Indymac Out of Mortgage Business

Monday afternoon, Indymac Bancorp, announced it would exit the mortgage origination business and lay off 4,000 exmployees.  The company stated it was unable to raise additional capital or sell assets and had no choice but to shutter its lending operations.  Indymac claimed that no bids existed or bid/ask spreads were too wide on its mortgages so it was unable to raise cash in that manner.  Tuesday, Indymac agreed to sell its retail mortgage branches to Prospect Mortgage.  The company went on to say that it was facing "elevated levels of deposit withdrawals".
Indymac's decline has not been terribly surprising, given that most of its rivals have either gone bankrupt (New Century, American Home Mortgage,) faced near-death (Thornburg) or were forced into a merger (Countrywide.)  What this news triggers should be more fear about what risks remain on the balance sheets of all US mortgages lenders.  If Indymac couldn't sell assets because no bids existed for the mortgages, what does this portend for Washington Mutual and Wachovia, who are stuck with multi-billion dollar portfolios of option arms?  What about Fannie Mae and Freddie Mac?  The issue aggravating the market is not whether Fannie and Freddie will need to raise $75 billion due to an accounting change.  It is whether Fannie and Freddie's assets will deteriorate markedly due to surging defaults.  Do they have adequate capital to cushion against unprecedented levels of stress on their portfolios?  With banks and lenders going belly up at every turn, it's no wonder that the market is starting to panic.  After all, the Fed can't bailout everyone.

3 comments:

Anonymous said...

I used to work for IMac and am sorry that they have fallen prey to a tough market.
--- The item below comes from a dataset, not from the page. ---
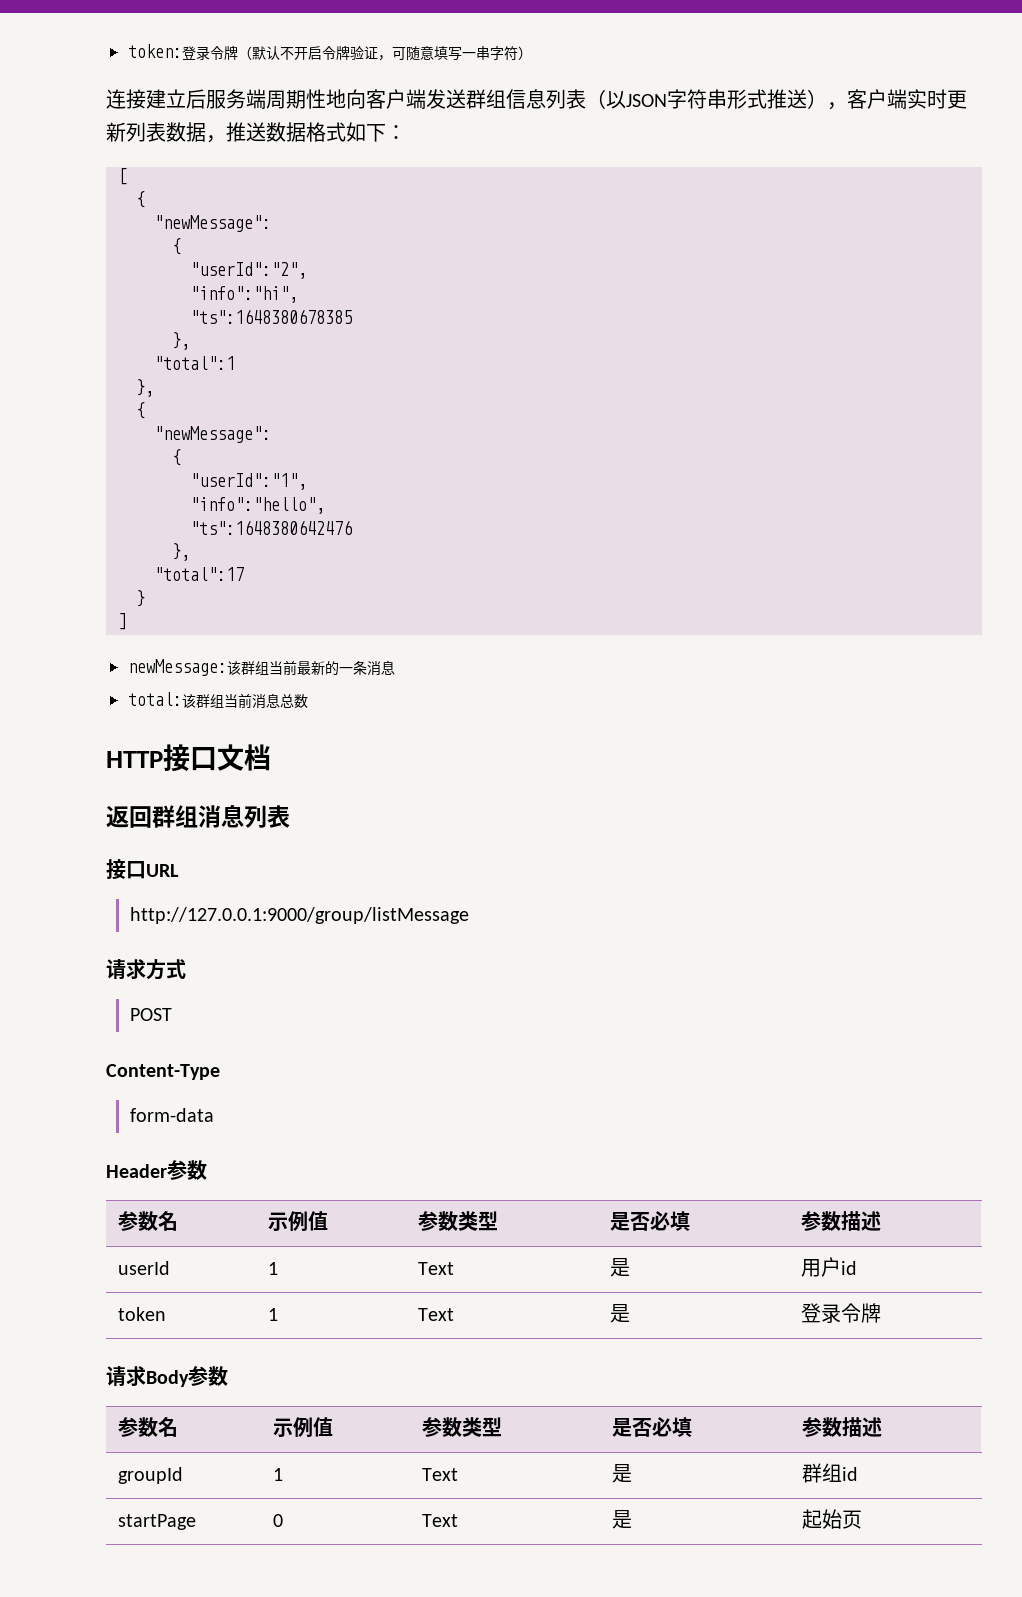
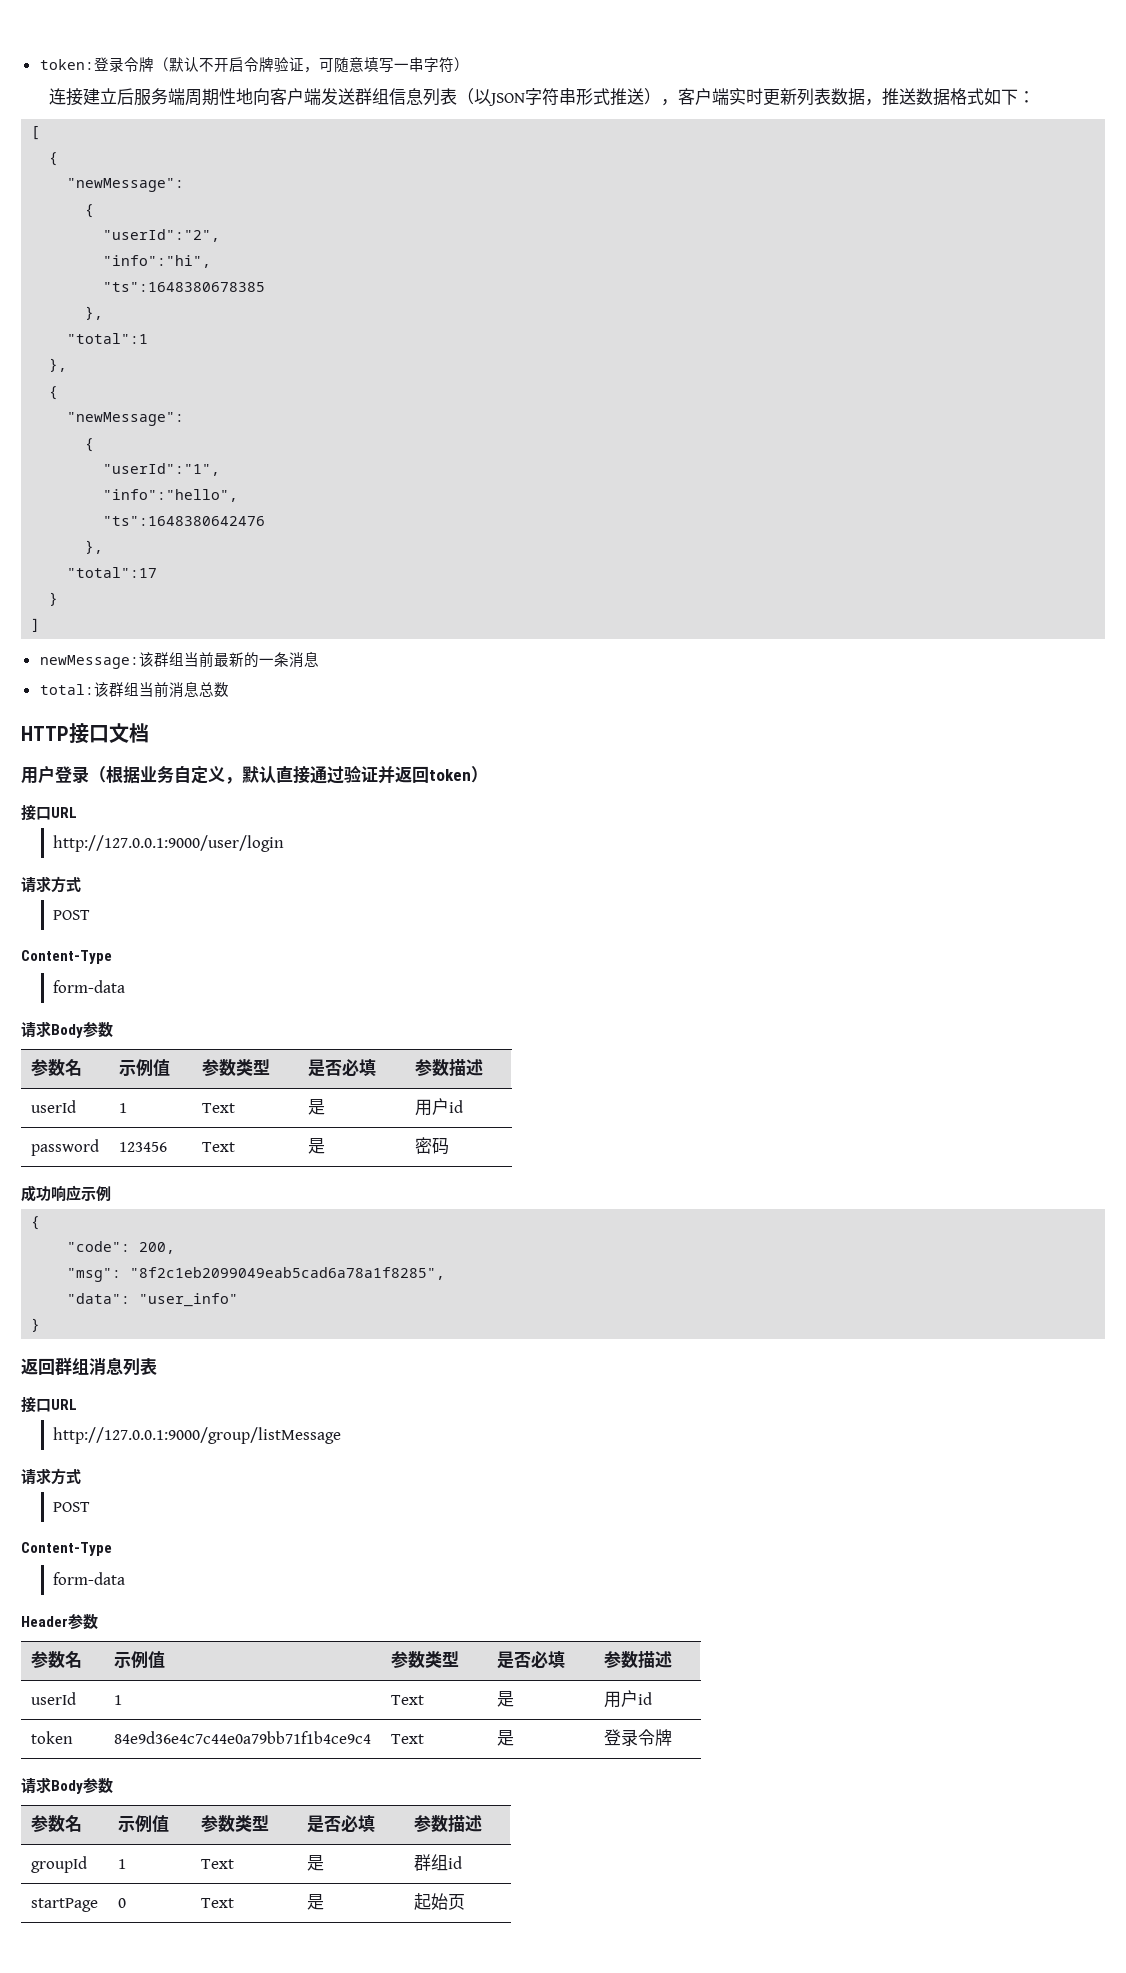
(271, 757) none -> [21,765,488,784] [21,804,77,821] [53,835,285,852] [21,876,81,893] [53,910,91,920] [21,950,112,964] [53,980,126,993] [21,1021,113,1038] [30,1059,82,1076] [118,1059,170,1077] [201,1059,270,1076] [307,1059,376,1077] [414,1059,483,1076] [30,1100,76,1113] [118,1103,127,1113] [201,1103,235,1113] [307,1099,325,1115] [414,1098,463,1116] [30,1139,99,1156] [118,1142,167,1152] [201,1142,235,1152] [307,1138,325,1154] [414,1137,449,1155] [21,1185,111,1202] [31,1216,41,1230] [67,1241,176,1254] [67,1267,446,1282] [67,1293,239,1307] [31,1318,41,1332] // 用户登录（根据业务自定义，默认直接通过验证并返回token） // 接口URL // http://127.0.0.1:9000/user/login // 请求方式 // POST // Content-Type // form-data // 请求Body参数 // 参数名 | 示例值 | 参数类型 | 是否必填 | 参数描述 // userId | 1 | Text | 是 | 用户id // password | 123456 | Text | 是 | 密码 // 成功响应示例 // { // "code": 200, // "msg": "8f2c1eb2099049eab5cad6a78a1f8285", // "data": "user_info" // }
[267,1308,278,1321] 1 -> [113,1731,371,1744] 84e9d36e4c7c44e0a79bb71f1b4ce9c4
Thank you for your blog. I read it each day and enjoy your comments and humor. I've learned much about the financial markets through your blog and appreciate the time you take to post the latest goings on.

I agree with you and share concern about the mortgage and banking industry. I too hope the Fed is preparing or has prepared a plan for the potential fallout.

Oscar said...

I'm not sure if you meant it this way, but certainly IndyMac wasn't "preyed" on by the market. At best, IMB was swept up by shareholder sentiment demanding that they keep up with the CFCs and LEHs and TMAs, but that still doesn't make them a victim. Without a doubt, they destroyed themselves by incurring imprudent risks at imprudent prices. Just because everybody was doing it doesn't make it okay.

This economy has much more very painful deleveraging to endure, but it is the only medicine that can save the patient.

K10 said...

Duke - I appreciate the comments. I enjoy writing the blog and always like feedback.